| Data shown |
═══
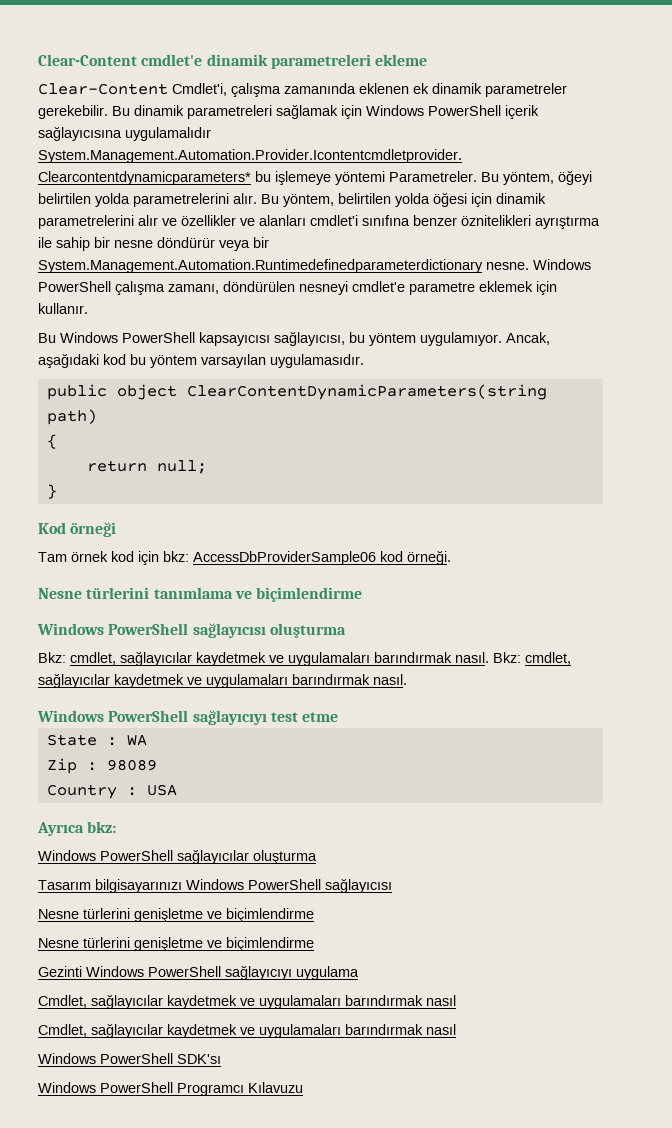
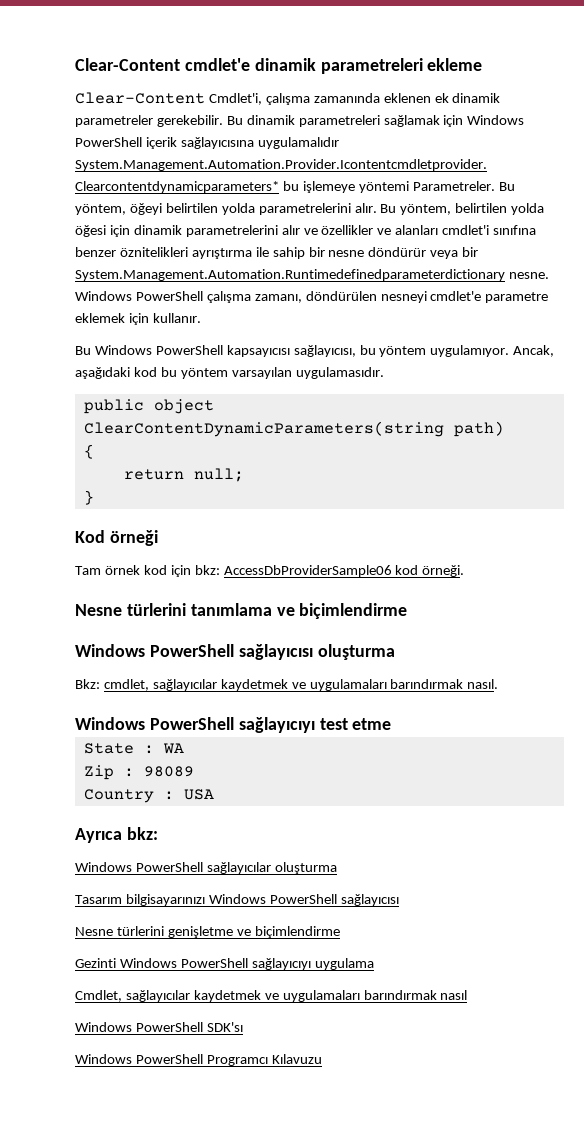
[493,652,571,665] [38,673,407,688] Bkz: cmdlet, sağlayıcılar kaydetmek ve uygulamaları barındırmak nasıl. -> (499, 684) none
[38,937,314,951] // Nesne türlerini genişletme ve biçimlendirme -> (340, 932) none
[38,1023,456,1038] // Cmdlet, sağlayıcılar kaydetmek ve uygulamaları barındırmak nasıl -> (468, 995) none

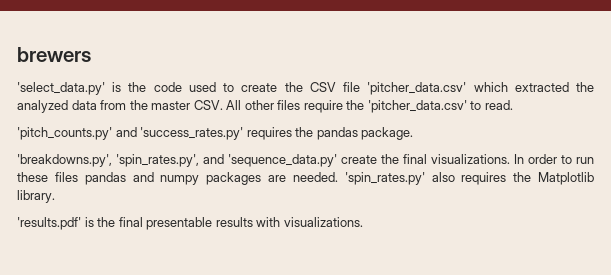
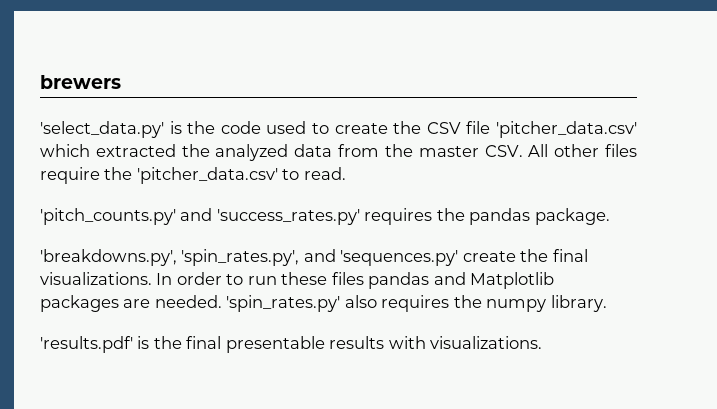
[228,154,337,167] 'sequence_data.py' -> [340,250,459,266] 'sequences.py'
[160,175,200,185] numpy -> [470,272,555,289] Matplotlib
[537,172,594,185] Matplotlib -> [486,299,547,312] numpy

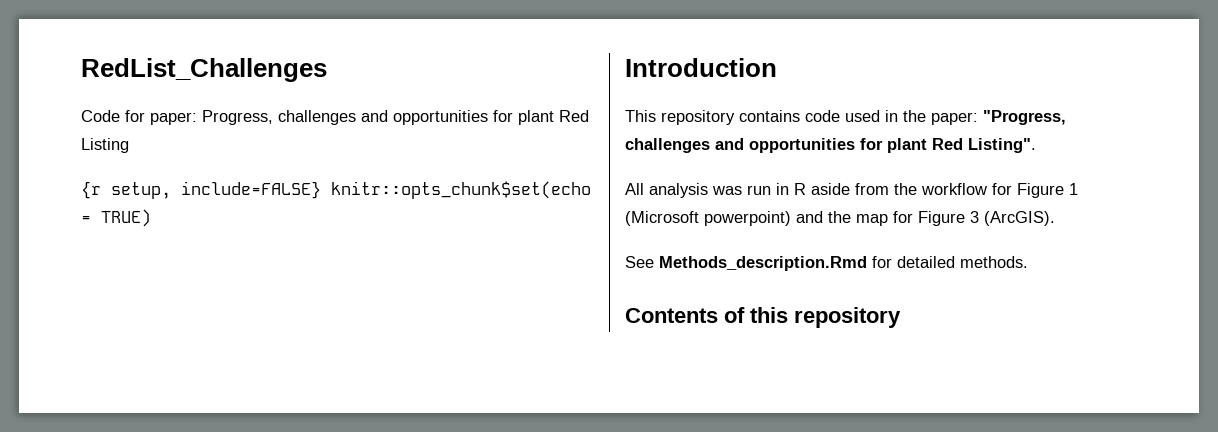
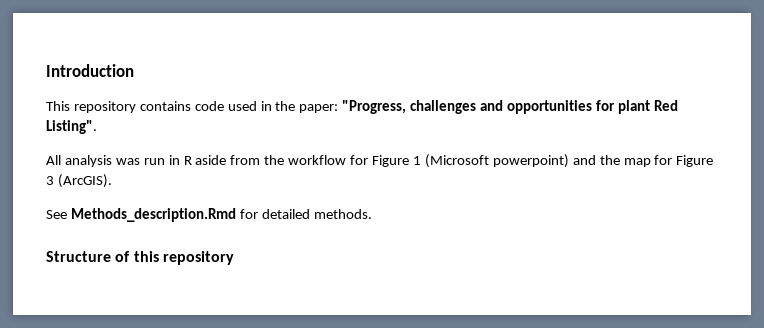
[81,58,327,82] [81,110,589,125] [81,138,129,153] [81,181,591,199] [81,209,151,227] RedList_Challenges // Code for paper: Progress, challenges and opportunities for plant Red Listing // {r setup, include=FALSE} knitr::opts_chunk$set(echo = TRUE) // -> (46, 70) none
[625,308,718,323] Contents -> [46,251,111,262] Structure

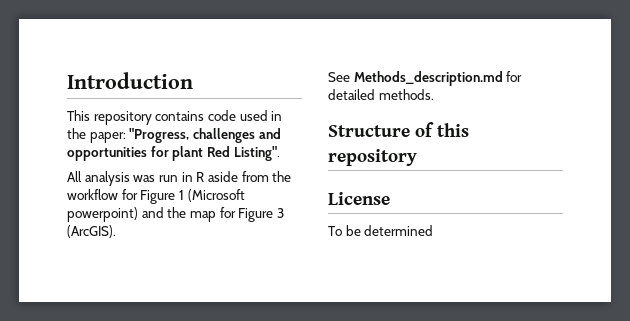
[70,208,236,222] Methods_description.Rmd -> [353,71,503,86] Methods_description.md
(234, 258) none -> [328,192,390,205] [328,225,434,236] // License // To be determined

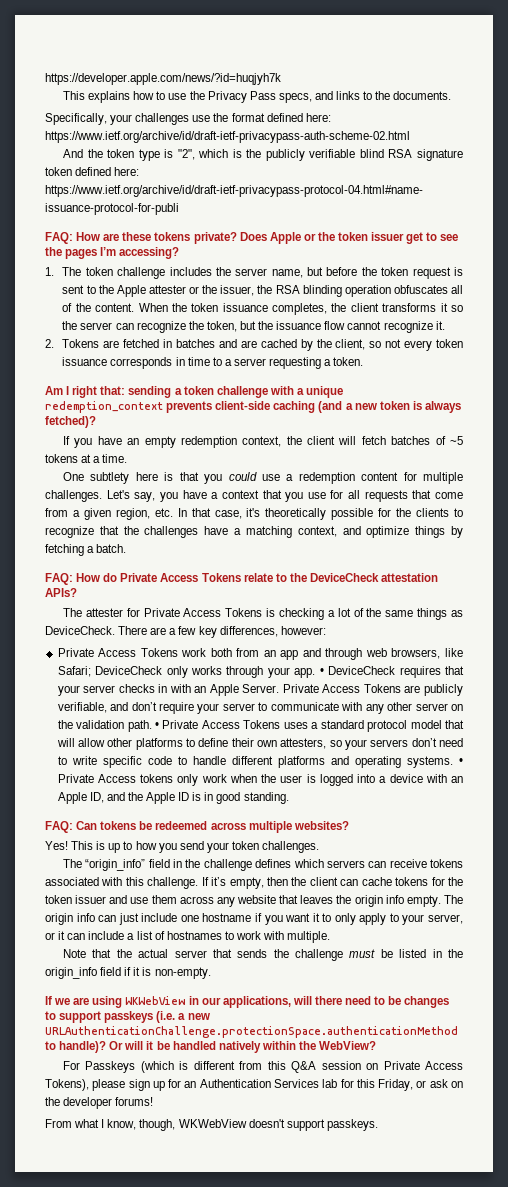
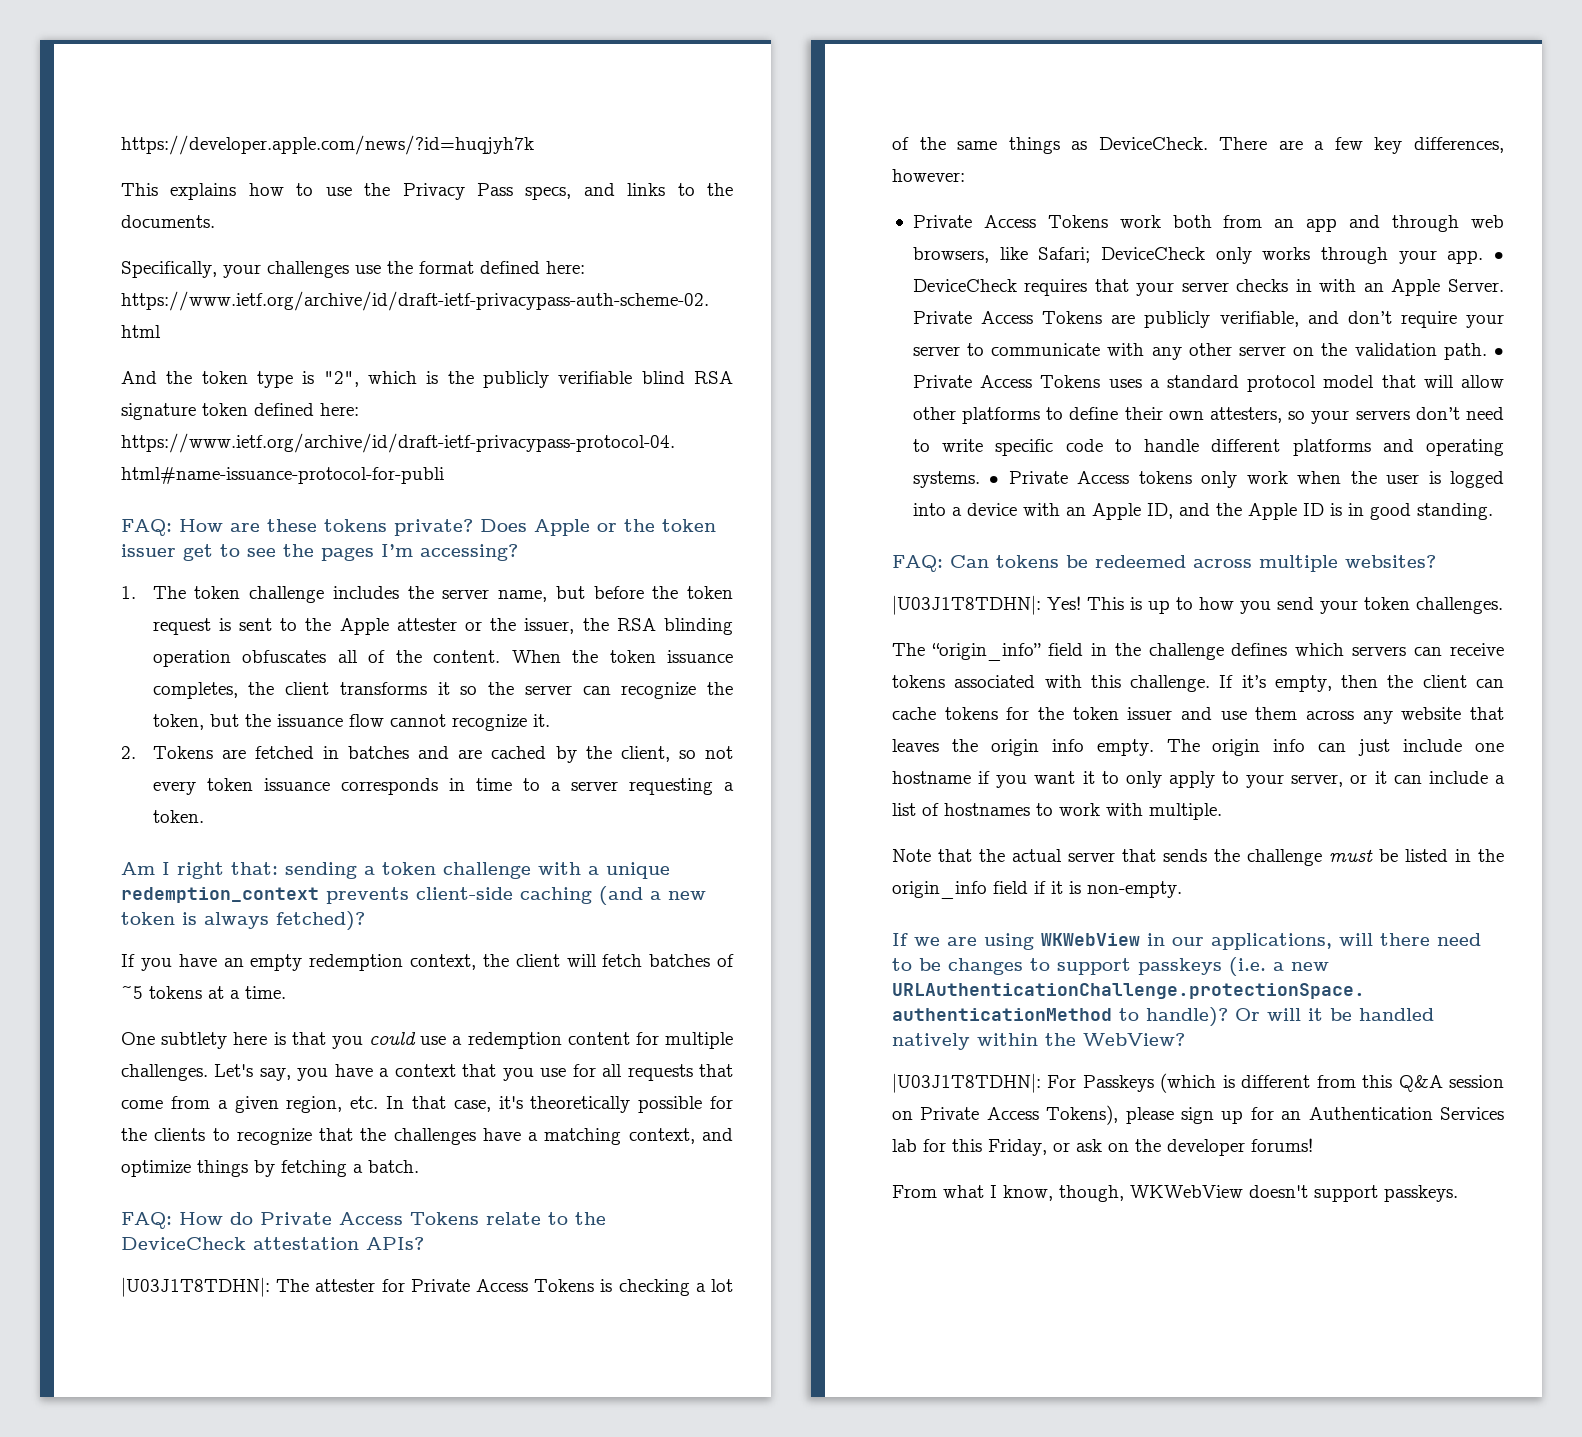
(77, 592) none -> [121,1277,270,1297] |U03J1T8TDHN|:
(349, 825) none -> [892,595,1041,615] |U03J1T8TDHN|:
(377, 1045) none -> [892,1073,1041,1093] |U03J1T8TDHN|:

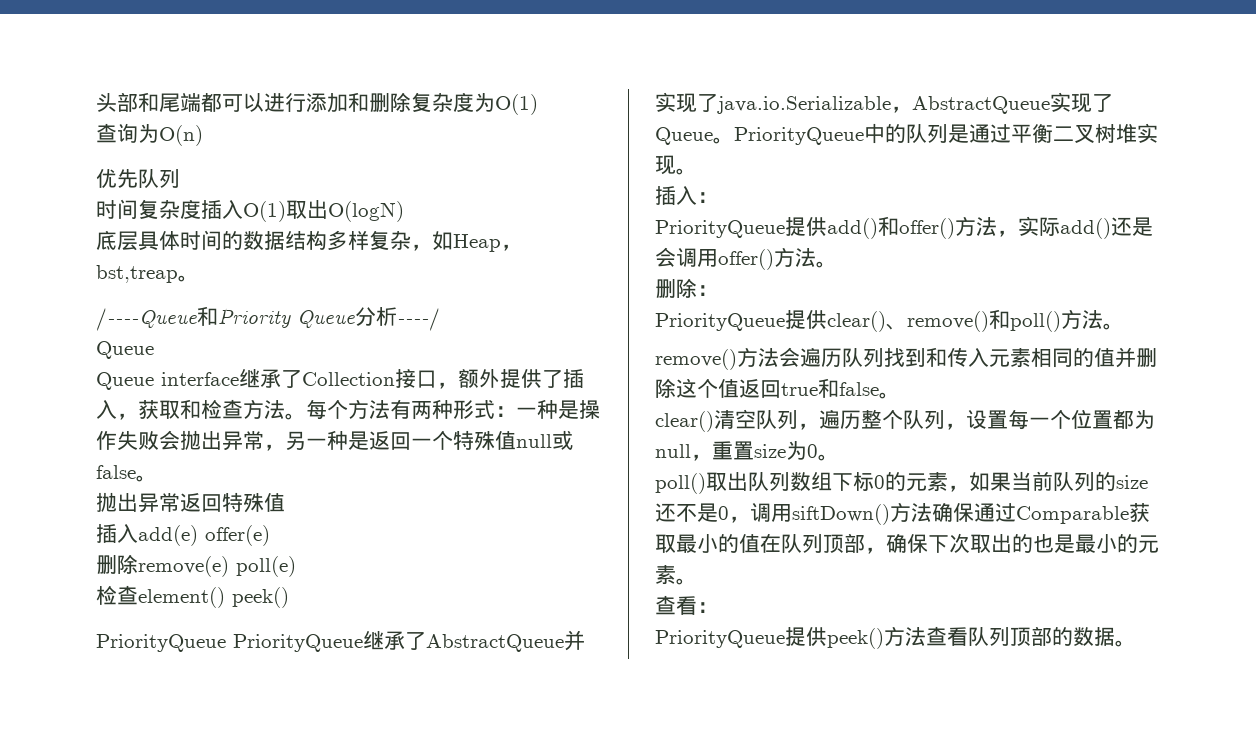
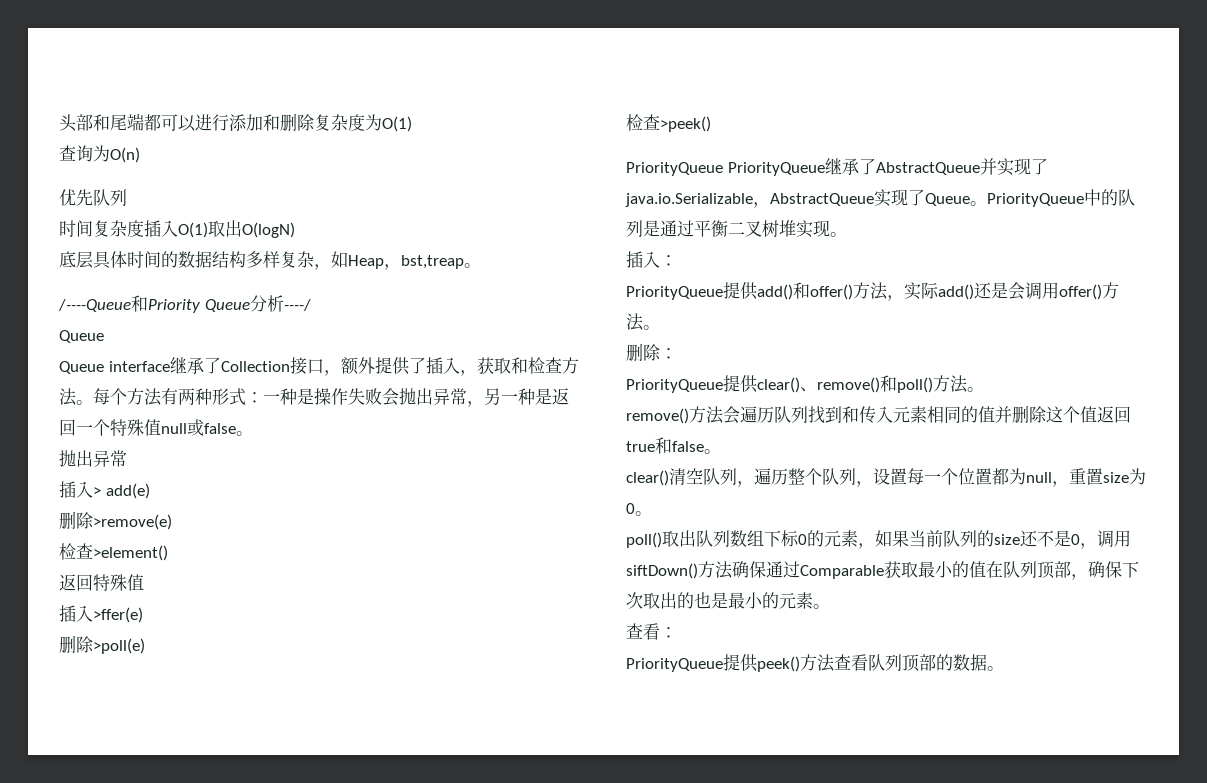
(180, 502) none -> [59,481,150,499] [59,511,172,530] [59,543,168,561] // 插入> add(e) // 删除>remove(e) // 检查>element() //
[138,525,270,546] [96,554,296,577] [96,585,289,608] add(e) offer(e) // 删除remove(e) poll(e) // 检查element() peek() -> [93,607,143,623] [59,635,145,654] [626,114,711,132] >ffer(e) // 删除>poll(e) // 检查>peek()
═══
| How to complete this task |
Each entry above is to be restated exactly, without its images.

| Exercise result |
[493,652,571,665] [38,673,407,688] Bkz: cmdlet, sağlayıcılar kaydetmek ve uygulamaları barındırmak nasıl. -> (499, 684) none
[38,937,314,951] // Nesne türlerini genişletme ve biçimlendirme -> (340, 932) none
[38,1023,456,1038] // Cmdlet, sağlayıcılar kaydetmek ve uygulamaları barındırmak nasıl -> (468, 995) none

[228,154,337,167] 'sequence_data.py' -> [340,250,459,266] 'sequences.py'
[160,175,200,185] numpy -> [470,272,555,289] Matplotlib
[537,172,594,185] Matplotlib -> [486,299,547,312] numpy

[81,58,327,82] [81,110,589,125] [81,138,129,153] [81,181,591,199] [81,209,151,227] RedList_Challenges // Code for paper: Progress, challenges and opportunities for plant Red Listing // {r setup, include=FALSE} knitr::opts_chunk$set(echo = TRUE) // -> (46, 70) none
[625,308,718,323] Contents -> [46,251,111,262] Structure

[70,208,236,222] Methods_description.Rmd -> [353,71,503,86] Methods_description.md
(234, 258) none -> [328,192,390,205] [328,225,434,236] // License // To be determined

(77, 592) none -> [121,1277,270,1297] |U03J1T8TDHN|:
(349, 825) none -> [892,595,1041,615] |U03J1T8TDHN|:
(377, 1045) none -> [892,1073,1041,1093] |U03J1T8TDHN|:

(180, 502) none -> [59,481,150,499] [59,511,172,530] [59,543,168,561] // 插入> add(e) // 删除>remove(e) // 检查>element() //
[138,525,270,546] [96,554,296,577] [96,585,289,608] add(e) offer(e) // 删除remove(e) poll(e) // 检查element() peek() -> [93,607,143,623] [59,635,145,654] [626,114,711,132] >ffer(e) // 删除>poll(e) // 检查>peek()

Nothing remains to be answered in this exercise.